## What the exercise asks
Find the line with "- A method of" in the entries below, then reproduce it and every line after it down to and including the line with "Date header field.", exactly.

## Data for this task
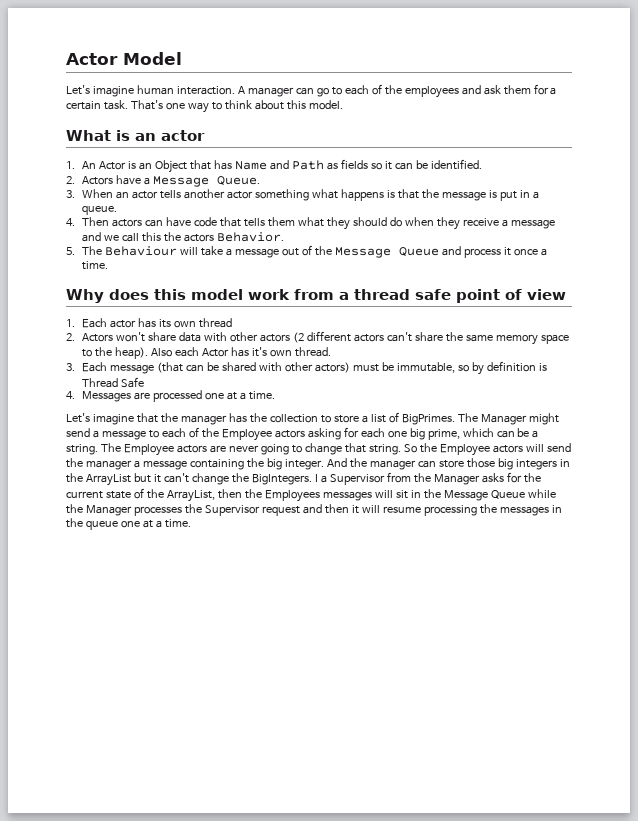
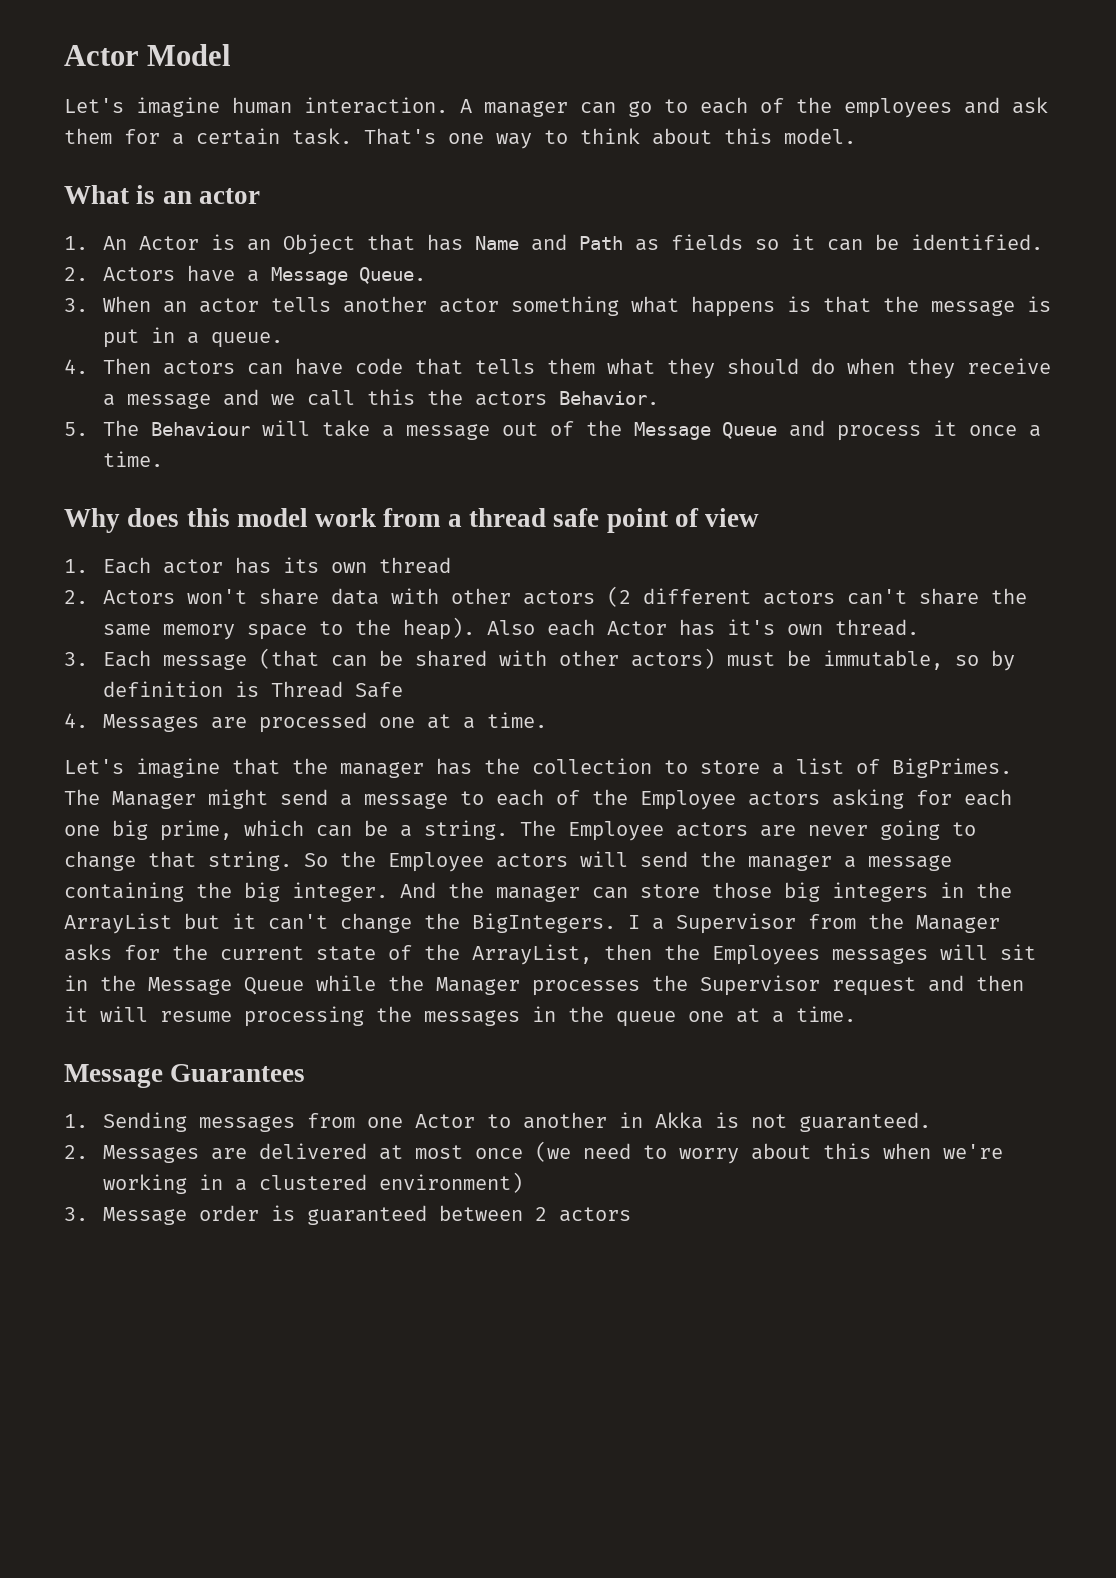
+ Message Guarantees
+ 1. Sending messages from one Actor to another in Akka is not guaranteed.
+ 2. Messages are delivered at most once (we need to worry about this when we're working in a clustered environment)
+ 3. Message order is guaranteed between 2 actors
...
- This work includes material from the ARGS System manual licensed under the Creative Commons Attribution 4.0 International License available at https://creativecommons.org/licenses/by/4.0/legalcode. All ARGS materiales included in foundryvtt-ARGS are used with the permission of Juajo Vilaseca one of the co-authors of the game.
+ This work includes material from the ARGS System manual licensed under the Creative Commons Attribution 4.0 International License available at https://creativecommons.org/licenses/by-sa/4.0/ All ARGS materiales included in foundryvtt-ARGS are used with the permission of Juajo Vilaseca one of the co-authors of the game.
--
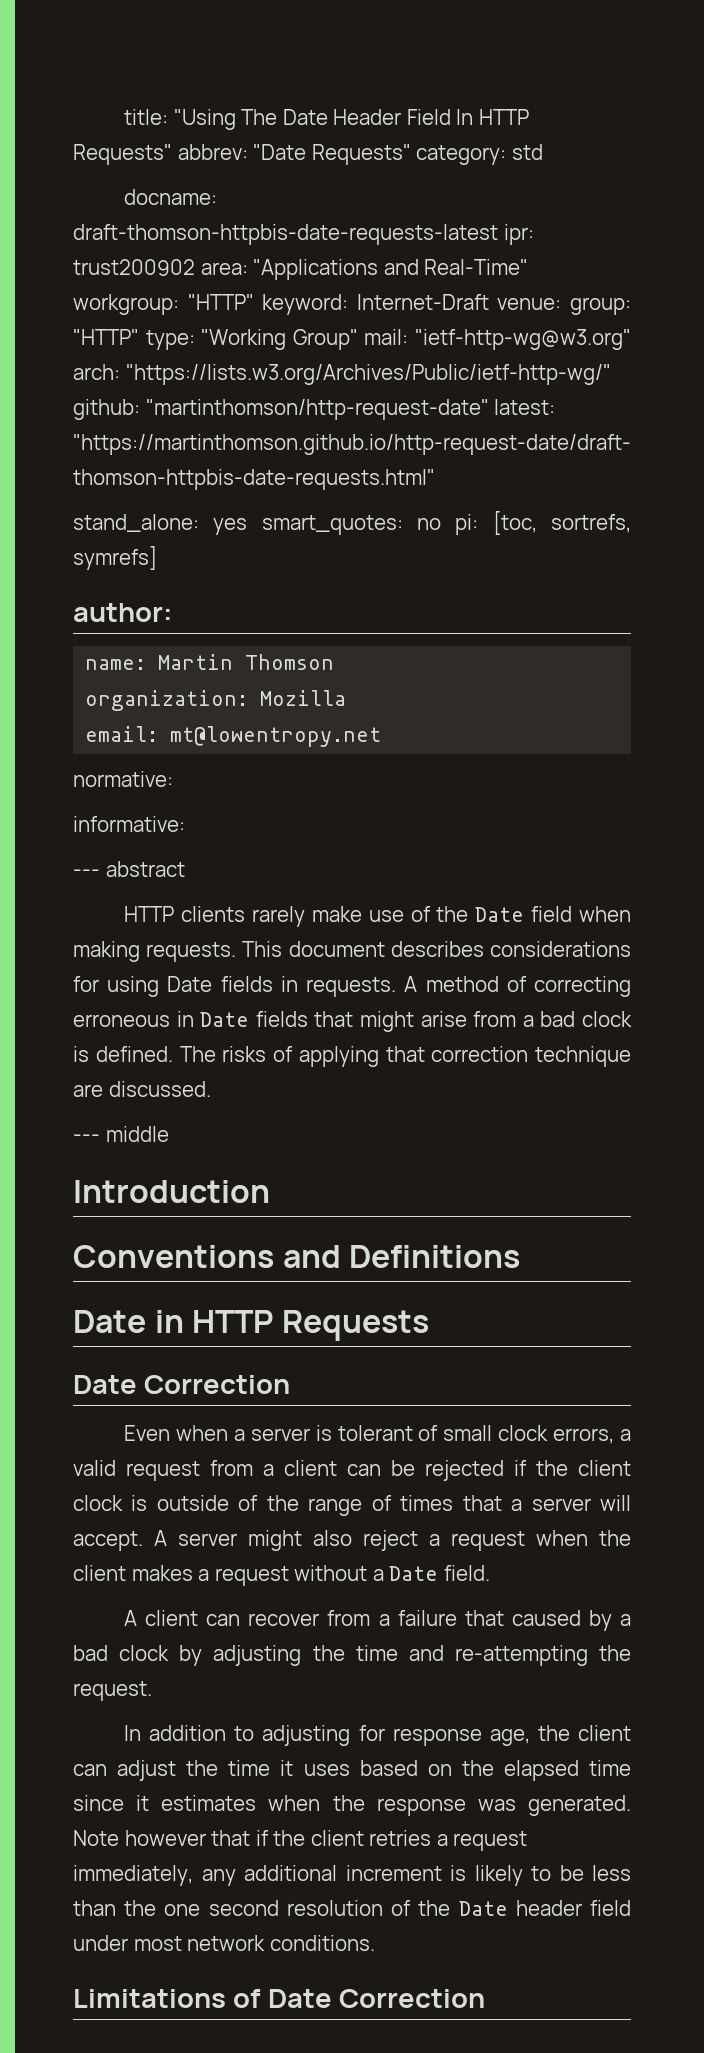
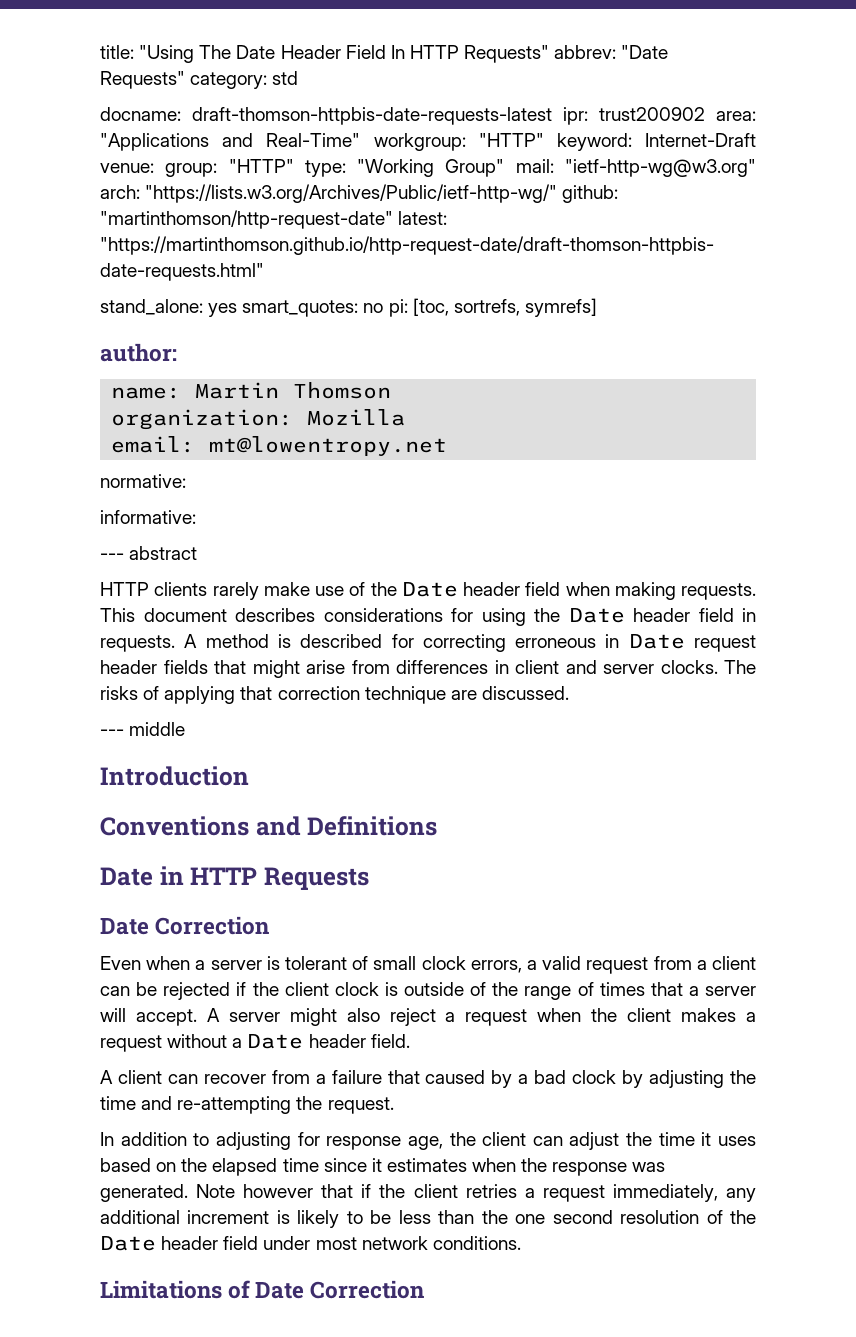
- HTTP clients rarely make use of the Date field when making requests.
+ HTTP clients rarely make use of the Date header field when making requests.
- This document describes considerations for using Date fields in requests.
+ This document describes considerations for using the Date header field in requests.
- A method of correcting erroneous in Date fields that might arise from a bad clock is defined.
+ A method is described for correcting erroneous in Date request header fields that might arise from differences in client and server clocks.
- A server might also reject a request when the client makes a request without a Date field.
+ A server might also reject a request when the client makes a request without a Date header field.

## Answer space
- A method of correcting erroneous in Date fields that might arise from a bad clock is defined.
+ A method is described for correcting erroneous in Date request header fields that might arise from differences in client and server clocks.
- A server might also reject a request when the client makes a request without a Date field.
+ A server might also reject a request when the client makes a request without a Date header field.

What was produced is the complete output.